━━━ EXERCISE MATERIAL

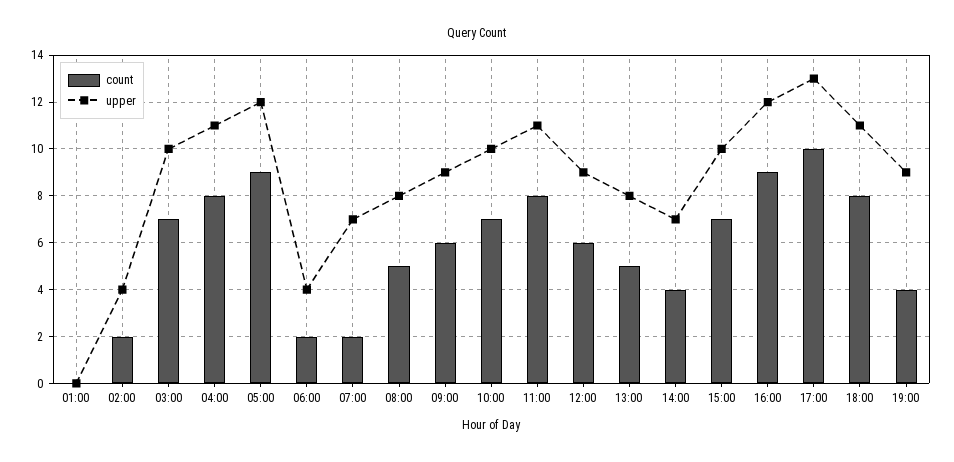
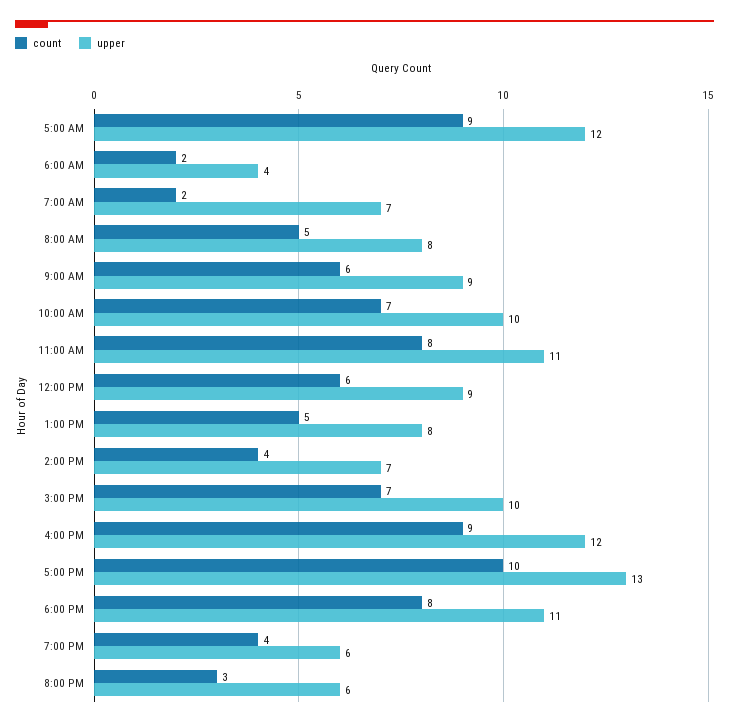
count, 01:00: 0 -> none
upper, 01:00: 0 -> none
count, 02:00: 2 -> none
upper, 02:00: 4 -> none
count, 03:00: 7 -> none
upper, 03:00: 10 -> none
count, 04:00: 8 -> none
upper, 04:00: 11 -> none
upper, 19:00: 9 -> 6
count, 8:00 PM: none -> 3
upper, 8:00 PM: none -> 6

━━━━━━

**THE TASK:**
Reproduce the material exactly; omit the pictures.

**SOLUTION TO THIS TASK:**
count, 01:00: 0 -> none
upper, 01:00: 0 -> none
count, 02:00: 2 -> none
upper, 02:00: 4 -> none
count, 03:00: 7 -> none
upper, 03:00: 10 -> none
count, 04:00: 8 -> none
upper, 04:00: 11 -> none
upper, 19:00: 9 -> 6
count, 8:00 PM: none -> 3
upper, 8:00 PM: none -> 6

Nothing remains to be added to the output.